Assholes Film Details

Director: Peter Peter Vack Assholes

Writer: Peter Vack

Release Date: 2017

Release Format: Film Festivals

MPAA Rating: N/A

Genre: Comedy, Drama, Romance

Running Time: 74 min


Adah and Aaron are literally Assholes.

Adah and Aaron are recovering addicts who are struggling to stay sober. After meeting in their psychoanalyst’s waiting room, they fall in love, relapse on poppers, and become the biggest assholes in New York City. (from SXSW film festival schedule)

Overview: It’s literally everything you read on the synopsis. Nothing more, nothing less. Assholes is a very disturbing film and very difficult to watch. I paused too many times. I do enjoy gross-out movies and even decide to watch them sometimes, you know, to keep an open mind and make my own opinion, but Assholes definitely raised up that bar really high up.

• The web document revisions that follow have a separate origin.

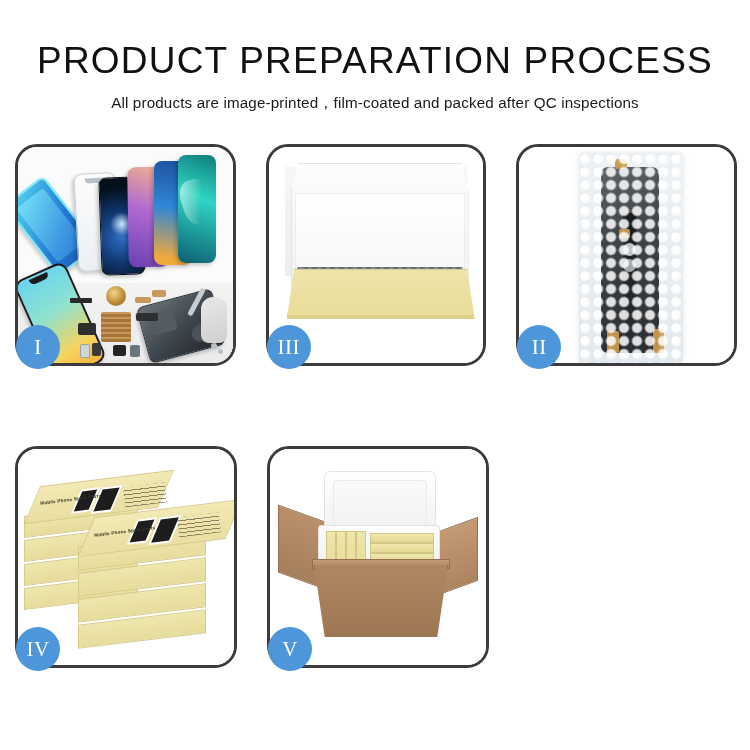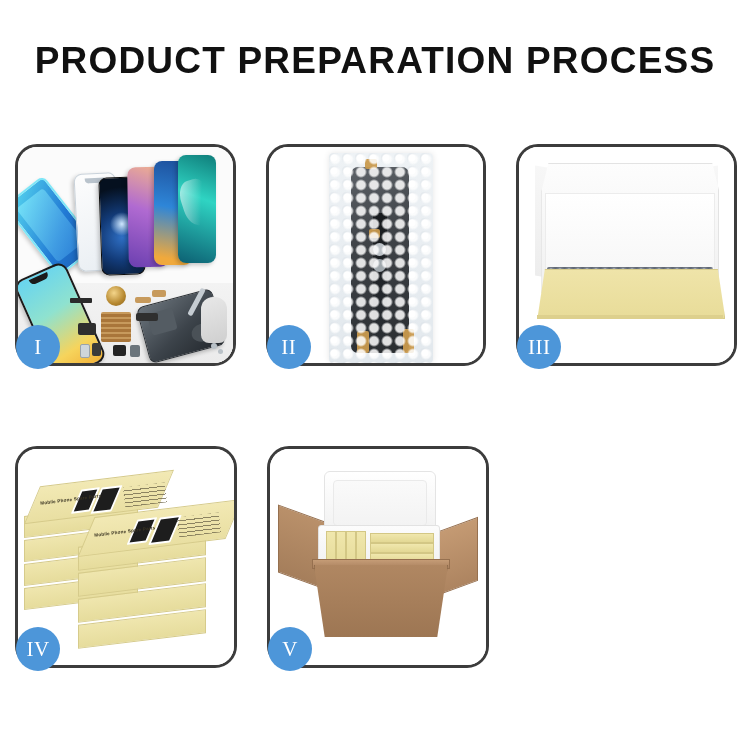"PRODUCT PREPARATION PROCESS" .title { font-weight: 700 -> 400 }
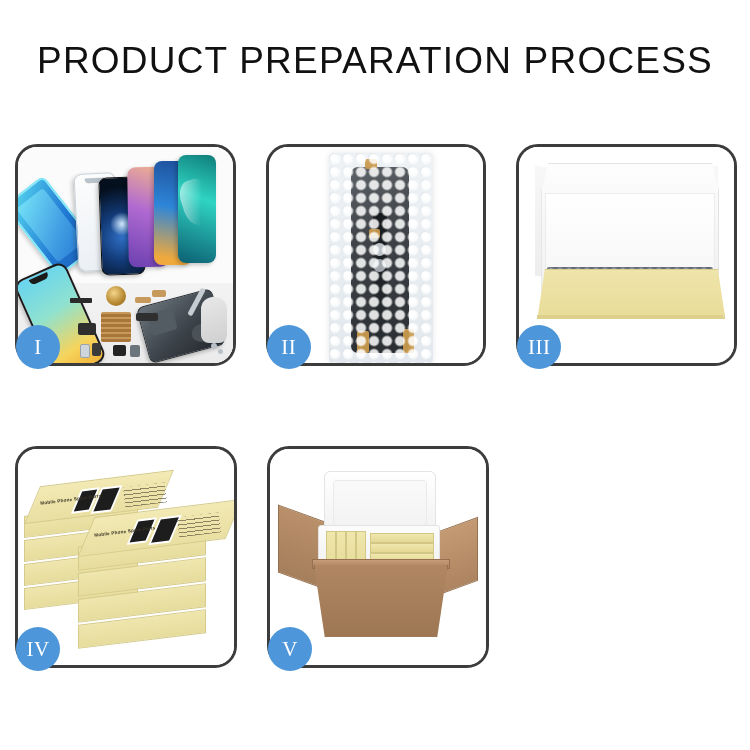"All products are" p.subtitle { html: none -> <p>All products are image-printed，film-coated and packed after QC inspections</p> }
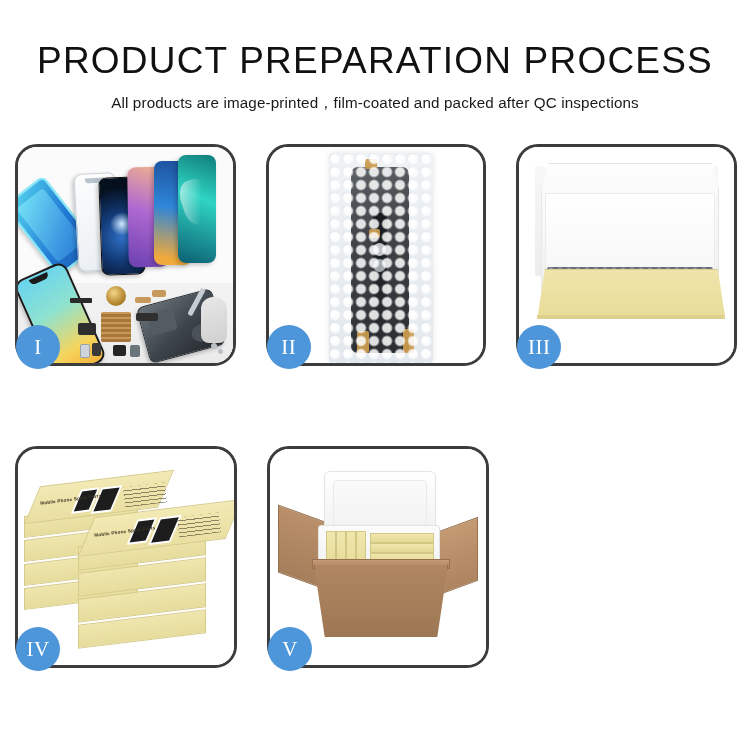"II" div.panel { order: before "III" -> after "III" }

Or down below, since the film isn’t that interesting.


Betsey Brown…Adah Shapiro

Peter Vack…Adam Shapiro

Jane Brown…Anne Shapiro

Ron Brown…Anthony Shapiro

Eileen Dietz

Jack Dunphy…Aaron Mark

1. Pros: Peter Vack Assholes

Even though the film didn’t keep myself entertained at all – I was mostly bored or disgusted, I must say that there was some good work from the director. The film is beautifully shot and cinematography is quite pro, so I guess that’s a plus. It helps since the film is bare explicit most of the time and I have to say that the decorative art department impressed me quite a bit.

There’s a scene where Adah is writing some texts to her brother Adam, played by Vack, and her room is simply gorgeous great decorations and objects disposition. The lighting is bright and the colors are warm, keeping the film as different as the subject unfolds. It has a Gregg Araki vibe from the colors of cinematography, extensive dialogues and almost-documented moments from the characters with the viewer and the impressive and raw exposition of the human body.

You’re not expecting that gross subject underneath that beautiful picture. That’s a great point of effort for Mr. Vack. Another great point would be the practical effects as you can imagine. The herpes and how the characters evolve to assholes (as part of the human body) felt palpable.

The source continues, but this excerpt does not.